Jason Smith | House Ways and Means Chairman
Medicare coverage for novel drugs to treat Alzheimer’s disease will continue to be restricted by the Biden Administration’s Center for Medicare and Medicaid Services (CMS), the agency announced this week, despite numerous bipartisan requests to reconsider. Ways and Means Chairman Jason Smith (R-MO) and Energy and Commerce Chair Cathy McMorris Rodgers (R-WA) issued the following statement condemning the announcement:
“President Biden and Washington Democrats have waged a sustained assault on Medicare, and this week’s decision by CMS is the latest example. Their reckless spending agenda threatens hundreds of billions of dollars in cuts to the program, and now the Biden Administration is doubling down by restricting Medicare coverage of FDA-approved Alzheimer’s treatments. This is an unprecedented overreach by the administration to override its own FDA. It is setting a troubling precedent for a massive health care bureaucracy to restrict coverage to an entire class of drugs, regardless of the potential for life-saving benefits to patients.

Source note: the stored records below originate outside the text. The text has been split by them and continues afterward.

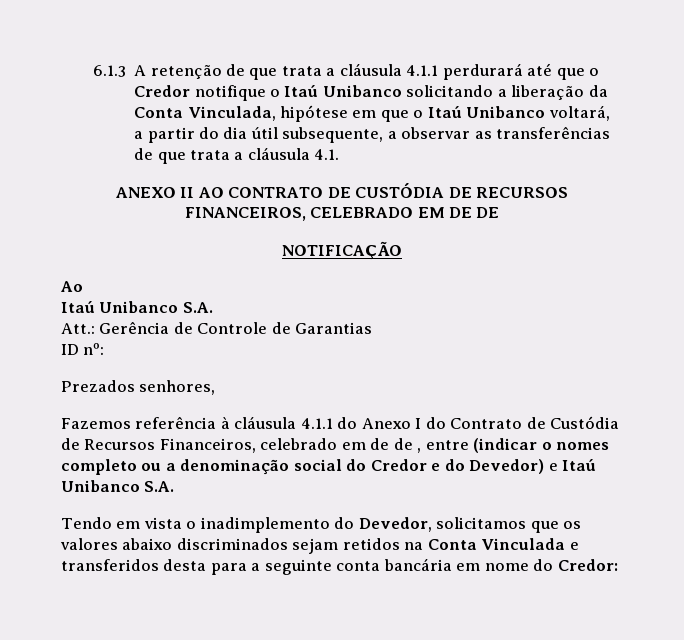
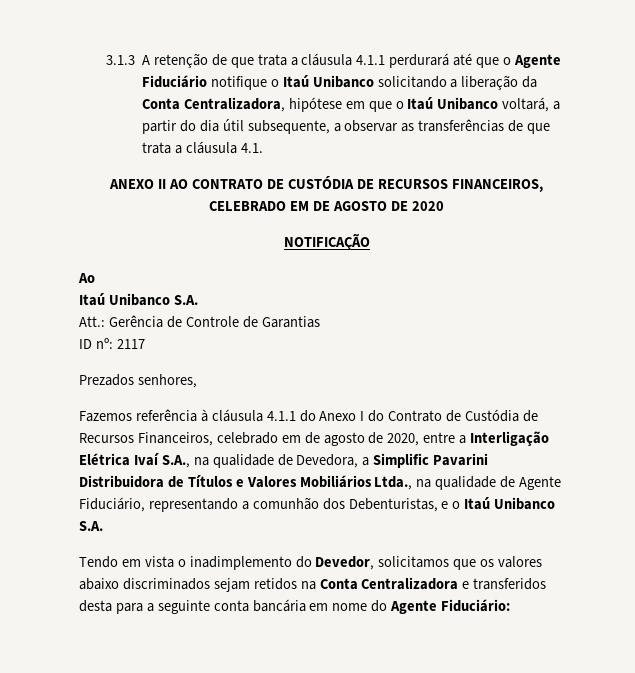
- 6.1.3 A retenção de que trata a cláusula 4.1.1 perdurará até que o Credor notifique o Itaú Unibanco solicitando a liberação da Conta Vinculada, hipótese em que o Itaú Unibanco voltará, a partir do dia útil subsequente, a observar as transferências de que trata a cláusula 4.1.
+ 3.1.3 A retenção de que trata a cláusula 4.1.1 perdurará até que o Agente Fiduciário notifique o Itaú Unibanco solicitando a liberação da Conta Centralizadora, hipótese em que o Itaú Unibanco voltará, a partir do dia útil subsequente, a observar as transferências de que trata a cláusula 4.1.
- ANEXO II AO CONTRATO DE CUSTÓDIA DE RECURSOS FINANCEIROS, CELEBRADO EM DE DE
+ ANEXO II AO CONTRATO DE CUSTÓDIA DE RECURSOS FINANCEIROS, CELEBRADO EM DE AGOSTO DE 2020
- ID nº:
+ ID nº: 2117
- Fazemos referência à cláusula 4.1.1 do Anexo I do Contrato de Custódia de Recursos Financeiros, celebrado em de de , entre (indicar o nomes completo ou a denominação social do Credor e do Devedor) e Itaú Unibanco S.A.
+ Fazemos referência à cláusula 4.1.1 do Anexo I do Contrato de Custódia de Recursos Financeiros, celebrado em de agosto de 2020, entre a Interligação Elétrica Ivaí S.A., na qualidade de Devedora, a Simplific Pavarini Distribuidora de Títulos e Valores Mobiliários Ltda., na qualidade de Agente Fiduciário, representando a comunhão dos Debenturistas, e o Itaú Unibanco S.A.
- Tendo em vista o inadimplemento do Devedor, solicitamos que os valores abaixo discriminados sejam retidos na Conta Vinculada e transferidos desta para a seguinte conta bancária em nome do Credor:
+ Tendo em vista o inadimplemento do Devedor, solicitamos que os valores abaixo discriminados sejam retidos na Conta Centralizadora e transferidos desta para a seguinte conta bancária em nome do Agente Fiduciário:

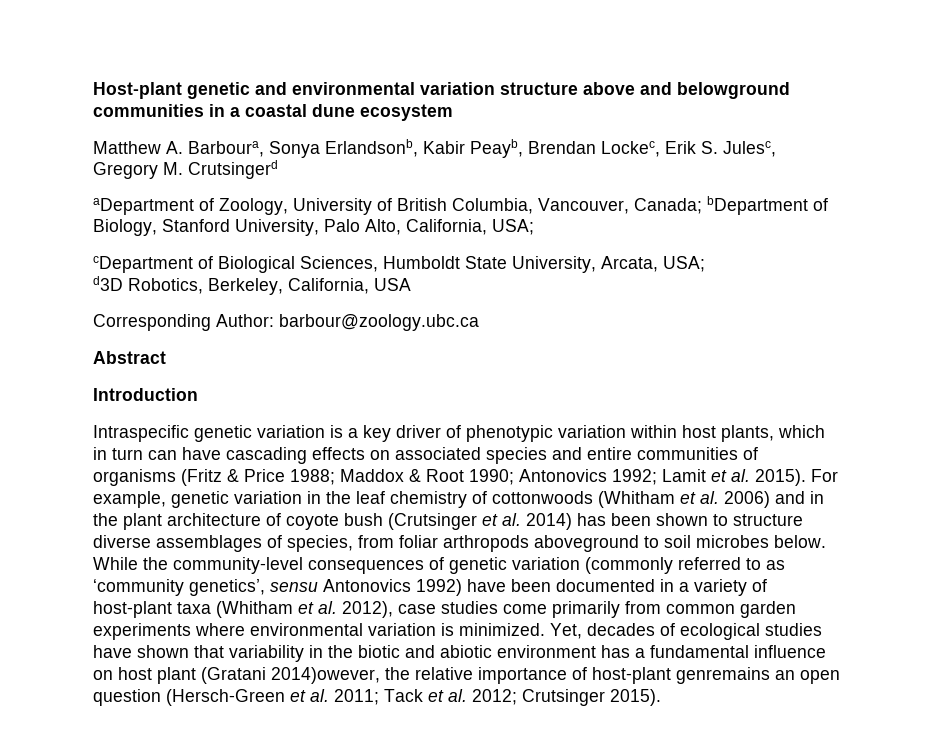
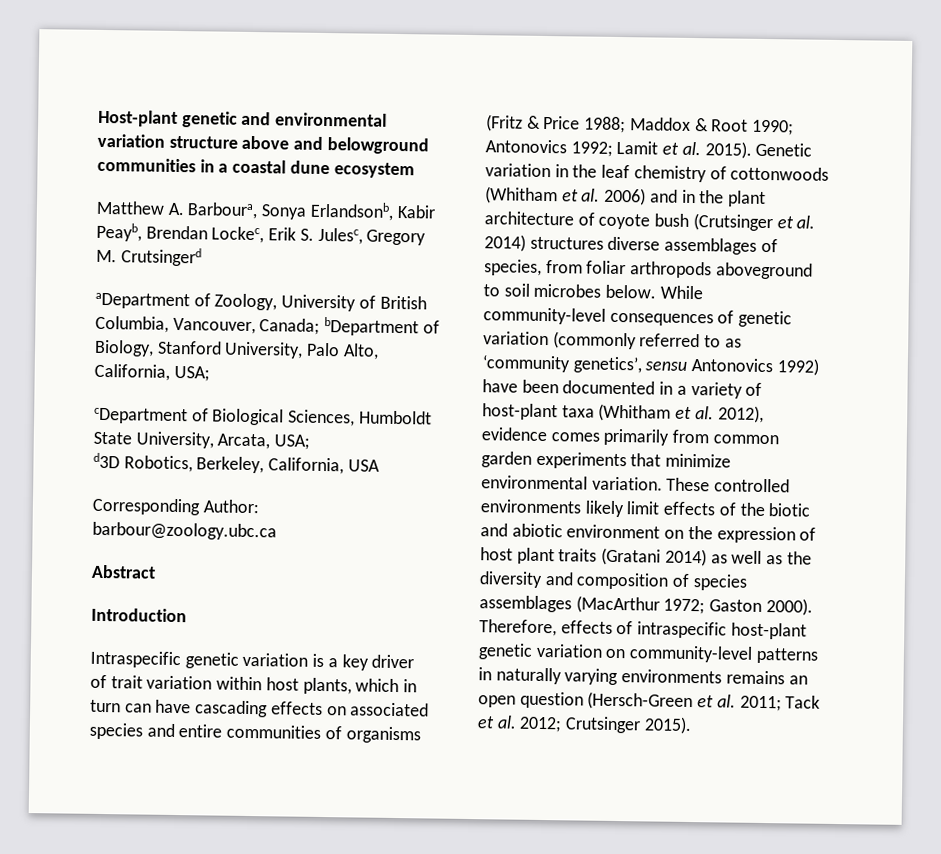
- Intraspecific genetic variation is a key driver of phenotypic variation within host plants, which in turn can have cascading effects on associated species and entire communities of organisms (Fritz & Price 1988; Maddox & Root 1990; Antonovics 1992; Lamit et al. 2015).
+ Intraspecific genetic variation is a key driver of trait variation within host plants, which in turn can have cascading effects on associated species and entire communities of organisms (Fritz & Price 1988; Maddox & Root 1990; Antonovics 1992; Lamit et al. 2015).
- For example, genetic variation in the leaf chemistry of cottonwoods (Whitham et al. 2006) and in the plant architecture of coyote bush (Crutsinger et al. 2014) has been shown to structure diverse assemblages of species, from foliar arthropods aboveground to soil microbes below.
+ Genetic variation in the leaf chemistry of cottonwoods (Whitham et al. 2006) and in the plant architecture of coyote bush (Crutsinger et al. 2014) structures diverse assemblages of species, from foliar arthropods aboveground to soil microbes below.
- While the community-level consequences of genetic variation (commonly referred to as ‘community genetics’, sensu Antonovics 1992) have been documented in a variety of host-plant taxa (Whitham et al. 2012), case studies come primarily from common garden experiments where environmental variation is minimized. Yet, decades of ecological studies have shown that variability in the biotic and abiotic environment has a fundamental influence on host plant (Gratani 2014)owever, the relative importance of host-plant genremains an open question (Hersch-Green et al. 2011; Tack et al. 2012; Crutsinger 2015).
+ While community-level consequences of genetic variation (commonly referred to as ‘community genetics’, sensu Antonovics 1992) have been documented in a variety of host-plant taxa (Whitham et al. 2012), evidence comes primarily from common garden experiments that minimize environmental variation. These controlled environments likely limit effects of the biotic and abiotic environment on the expression of host plant traits (Gratani 2014) as well as the diversity and composition of species assemblages (MacArthur 1972; Gaston 2000). Therefore, effects of intraspecific host-plant genetic variation on community-level patterns in naturally varying environments remains an open question (Hersch-Green et al. 2011; Tack et al. 2012; Crutsinger 2015).

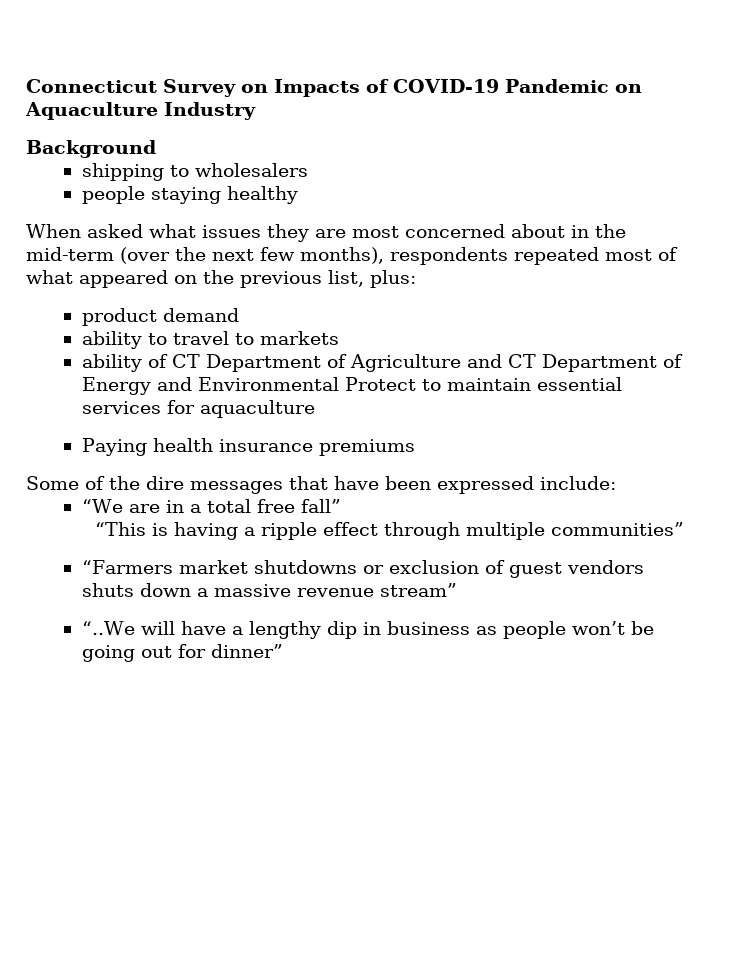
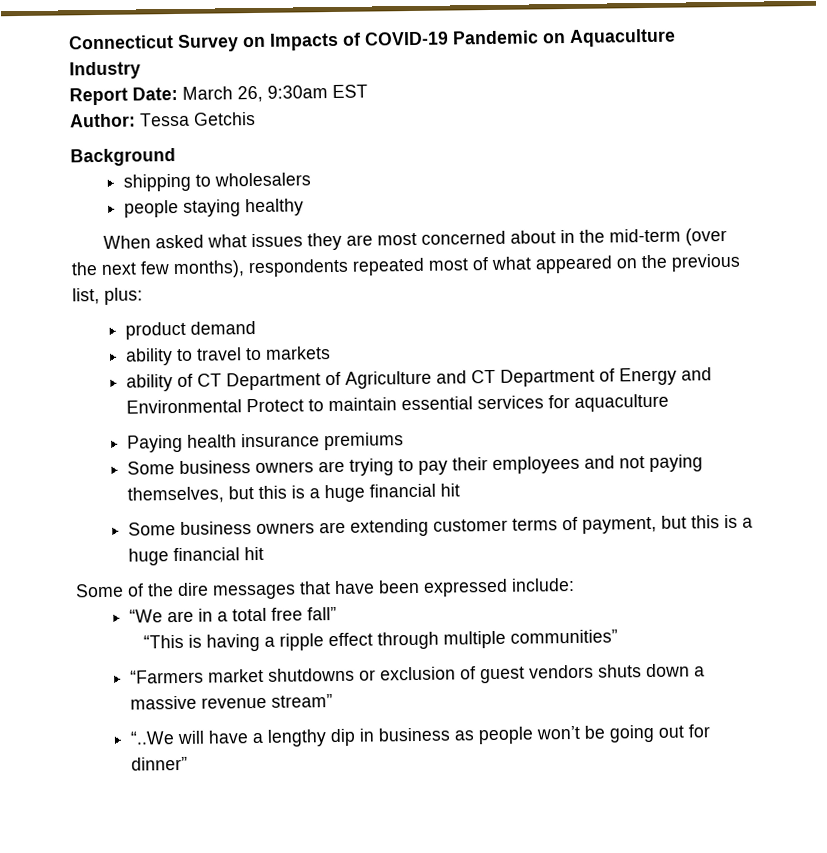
+ Report Date: March 26, 9:30am EST
+ Author: Tessa Getchis
+ Some business owners are trying to pay their employees and not paying themselves, but this is a huge financial hit
+ Some business owners are extending customer terms of payment, but this is a huge financial hit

“The Biden Administration’s move to restrict coverage for novel Alzheimer’s drugs will chill innovation in developing new medicines and treatments for patients facing life-threatening illnesses. President Biden owes an explanation to the millions of patients, caregivers, and families praying for breakthrough cures who will now be denied access, and whose Medicare coverage will become less guaranteed.”
BACKGROUND:
- June 2021: FDA approves Biogen’s Aduhelm, the first treatment for Alzheimer’s in nearly 20 years, through its industry gold-standard process.
- April 2022: CMS proposes an unprecedented National Coverage Determination (NCD) for Aduhelm – and all future drugs of the same class – limiting drug access only to Medicare patients enrolled in qualifying clinical trials.
- This limited coverage has a chilling effect on new medicines and treatments – indicating that FDA-approved drugs may not receive insurance coverage under Medicare. In fact, one medical company has already slowed its timeline of its experimental Alzheimer’s drug, which is terrible news for the Alzheimer’s patients and those with other neurological or medical conditions such as Down Syndrome.
- In testimony before a meeting of Ways and Means Republicans following the decision, Duane Schulthess, CEO of Vital Transformation warned that CMS guidance will result in less research in cures for Alzheimer’s: “Alzheimer’s is a very risky investment. So risky, in fact, that its clinical developments have declined by over fifty percent over the last decade. There is half as much Alzheimer’s R&D today than there was a decade ago. […] If the CMS guidance is implemented, the risk reward for investing in new treatments for Alzheimer’s is seriously impaired, and likely no longer viable.”
- February 6, 2023: Representative Darin LaHood (R-IL-16) led a bipartisan letter to Secretary of Health and Human Services Xavier Becerra and the Administrator of the Centers for Medicare and Medicaid Services (CMS) Chiquita Brooks-LaSure urging CMS to expand treatment access for Alzheimer’s patients.